Question: one house was bought under special warranty deed, does it mean that the house will have to be sold under the same warranty deed?

4 Replies

Hi, there,

I am a newbie to BiggerPockets and I am asking some questions about the warranty deed(title).

I bought one foreclosure house in Florida and i was given a "special warranty deed". It appears to me that all foreclosure houses are given this type of title. I found some relevant info via google:

Quoted:

There are two types of deed, a "special warranty deed" in which the grantor (seller) guarantees he encountered no clouds to the title during his period of ownership ONLY. in a "general warranty deed", the grantor guarantees to defend your right of title for claims arising from ANY period. 

Unquoted.

Here are some questions:

1) It appears to me that all foreclosure houses are given this type of title. Is it correct? can the buyer of the house request on the bank to give the warranty deed? is it possible?

2) since i bought the house with special warranty, does it mean that I must sell it in future with special warranty? Is it possible for me to sell it with giving warranty deed to the buyer? If this is the case, does it mean that I , as the seller, will have a bigger liabilities?

Any advice will be greatly appreciated and thanks in advance for your help.

This varies from state to state. Colorado also uses "special warranty deeds". When you buy a REO, that's all you get.

But, if you buy or the seller buy's title insurance, you're still protected against other matters.  When you sell, you can sell with a general warranty deed.  If both the purchase and sale have title insurance, you should be protected against anything that would fall outside the special warranty deed.  Read the title insurance carefully.  When you buy, the title company will do a search and should bring anything to your attention, if there are title defects.  You can also purchase an additional rider on the title insurance that will protect you against any unrecorded matters.

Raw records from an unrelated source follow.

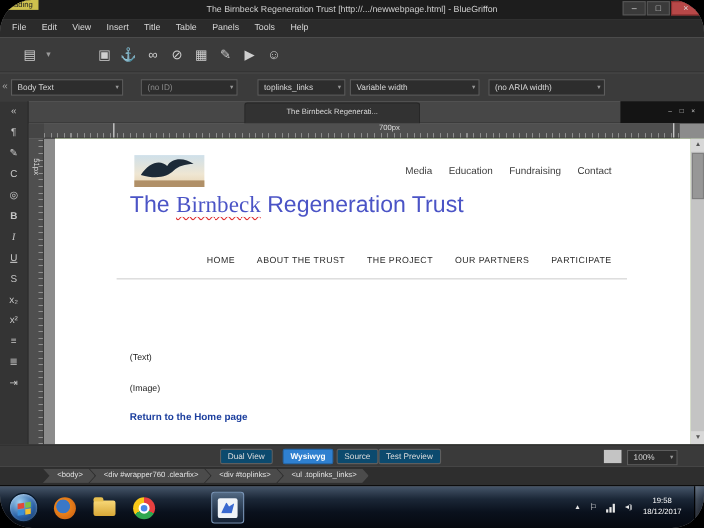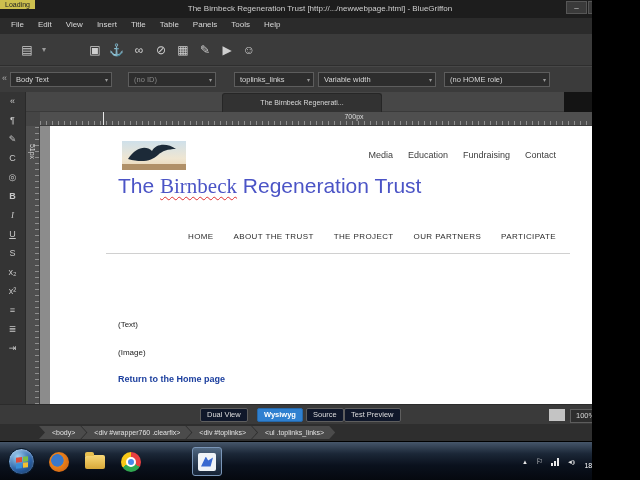"The Birnbeck Regeneration Trust" .screen { border-radius: none -> 29px; width: 592px -> 640px }
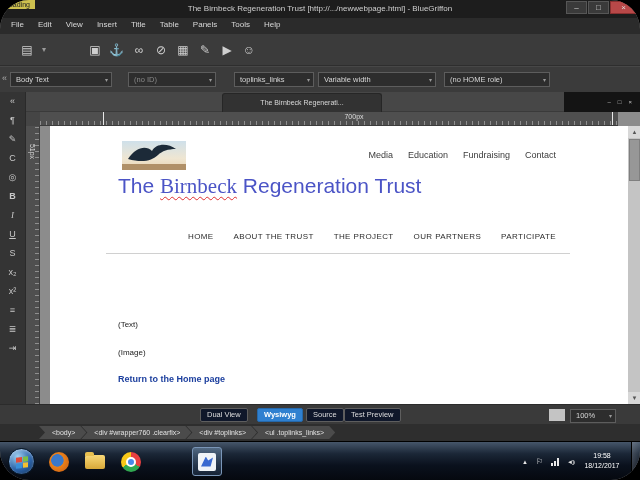"(no HOME role)" span { text: HOME role -> ARIA width }
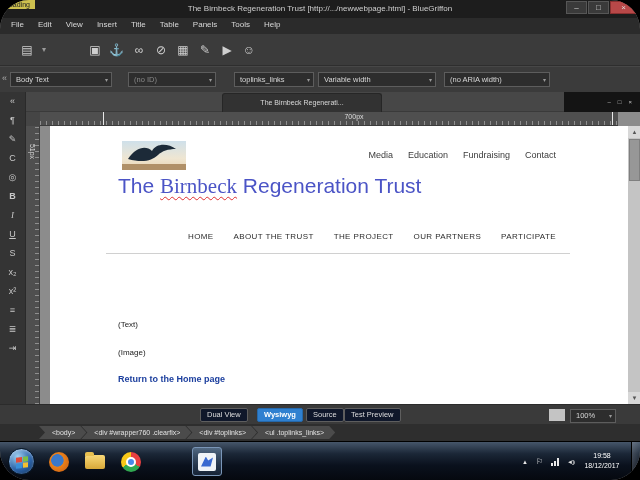"Dual View" .vb-btn { background: #0f172a -> #0c4a6e }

@Pita Lucas they call them special warranty deeds but they are special because they do not warrant title.  I dislike them.  They really should call them Quitclaim deeds.  I always get title insurance with them.  My biggest fear is having the person who had the foreclosure bring an action to set it aside.  I always wait until at least 30 days has past after the foreclosure has finished to close but with banks being so slow that is not a problem.  I also worry about spouses or underage children as some children's rights are tolled until they reach age 18.  it is very rare that the foreclosure would be set aside but @Will Barnard had a foreclosure gone bad case from hell.  I wonder if it has ever ended?

    You would transfer with a Warranty Deed when you sell the property.

Originally posted by @Jerry W. :

@Pita Lucas they call them special warranty deeds but they are special because they do not warrant title.  I dislike them.  They really should call them Quitclaim deeds.  I always get title insurance with them.  My biggest fear is having the person who had the foreclosure bring an action to set it aside.  I always wait until at least 30 days has past after the foreclosure has finished to close but with banks being so slow that is not a problem.  I also worry about spouses or underage children as some children's rights are tolled until they reach age 18.  it is very rare that the foreclosure would be set aside but @Will Barnard had a foreclosure gone bad case from hell.  I wonder if it has ever ended?

    You would transfer with a Warranty Deed when you sell the property.

 Maybe they should be considered "Limited Warranty Deeds"? 

In CA, a primarily non-judicial foreclosure state, we issue "Trustee's Deed Upon Sale". All documents going back to Notice of Trustee Sale and oral disclosure at auction state that buyers are only getting the beneficiary's security interest which existed at time of pledging collateral (my words, not statute). 

If you are buying at foreclosure sales and have not both been educated yourself in title and failed to research each property by chaining title in advance of sale, then any prospective bidder is buying in ignorance of facts. If you don't know the implication of receiving a special warranty deed are, you have more homework ahead. 

@Pita Lucas

Probably depends on state...but in Texas I can buy via SWD and selling via GWD although i can't think of a good reason to do so.

I often buy via general and sell via special. SWD in Texas does warrant title, but only during the seller's period of ownership. There is little value to a buyer receiving a GWD over a SWD when an owner's policy of title is purchased.